Alphabet soup - What’s going on?

The world's recovery from the great financial crisis in 2008 continues but at a two speed or maybe multi speed level – a mixture of “U”s, “V”s, “L”s and “Z”s.

 

Was the First World War a waste of time?

Developed countries are recovering in a “U” rather than the hoped for “V”.  For some, such as UK and France, the “U” is base extended.  Germany’s export driven recovery and consequent economic surge give some credibility to the argument of the British historian, Niall Ferguson, that the First World War was an enormous waste of lives, time, and effort, as an attempt to prevent the inevitable German hegemony of Europe.  For the periphery of the Euro zone, Ireland, Portugal, Greece and now possibly Spain, there is an “L” shaped response.  Japan entered the GFC at the base of the “L”, a position only exacerbated by the tsunami and nuclear plant destruction. The US economy sputters along.  Quantitative easing in 2 versions (printing money) has succeeded in reducing the value of the US dollar, but has not been matched by any corresponding growth in exports, employment or the economy. This presents a frightening prospect of the US veering into a Japanese style flatness.

The risk to the economy in “L” mode is that it becomes dormant, left behind, just pushing out “Z”s.

 

 
 

Middle and other kingdoms sideline former imperial powers

Asia and Latin America are outperforming the developed economies.  These developing economies are either the producers of commodities or consumers of those commodities with exponential growth rates.  The forecast for India is 8.4% growth in 2011 and 8.3% for China.

These expanding economies require enormous and increasing commodities, firstly energy, secondly minerals, and thirdly food.  Producers in this group, such as Brazil, Chile, and Russia (as well Australia and Canada) complement the needs of Indian and Chinese expansion.

 

What you need, baby I’ve got it

Australia has comparatively easily accessible and cheaply exploited resources to feed the Chinese, and increasingly strong Indian demand – coal, liquefied natural gas (LNG), iron ore, uranium, etc.
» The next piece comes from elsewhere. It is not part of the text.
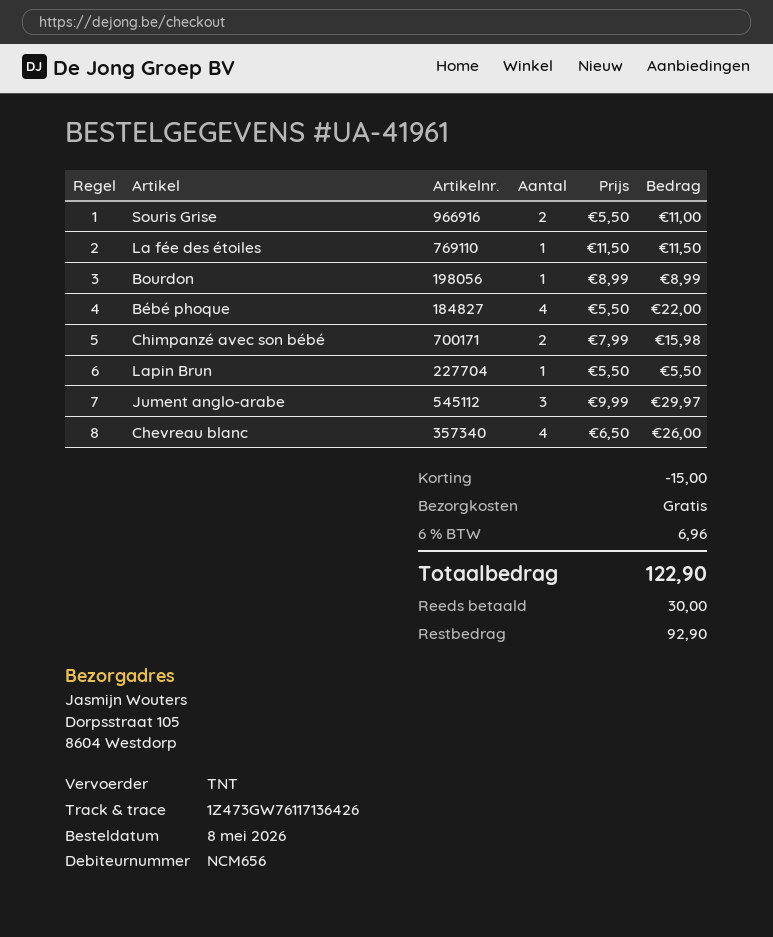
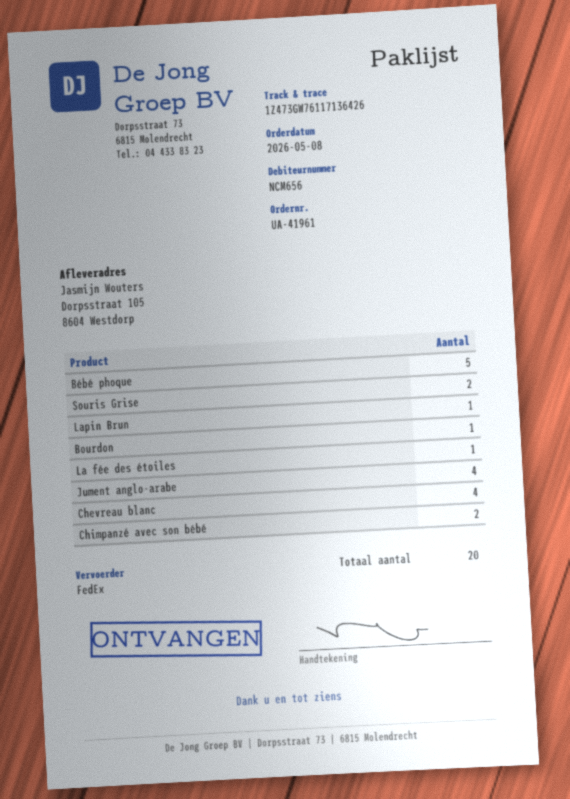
shipping method: TNT -> FedEx
Bébé phoque: 4 -> 5
Jument anglo-arabe: 3 -> 4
Chinese corporations are now leasing huge areas of land in Western Australia to secure mineral resources, no longer satisfied with buying iron ore from Australian mining companies.  In this, China is funding the establishment of a port and looking to mine at least 2 billion tonnes of iron ore in Western Australia over the next 25 years.

Australia is living high on the hog on coal exports (70% of China’s current electricity production resource), but there are moves to cleaner energy sources, particularly LNG.

Chevron is developing Barrow Island on the North West Shelf off Western Australia, with a potential LNG capacity sufficient to power a city of 1 million people for 800 years.  Chevron says that from the first 30 years this project will provide a projected $64 billion boost to Australia’s GDP and direct and indirect employment of around 10,000 people at peak construction.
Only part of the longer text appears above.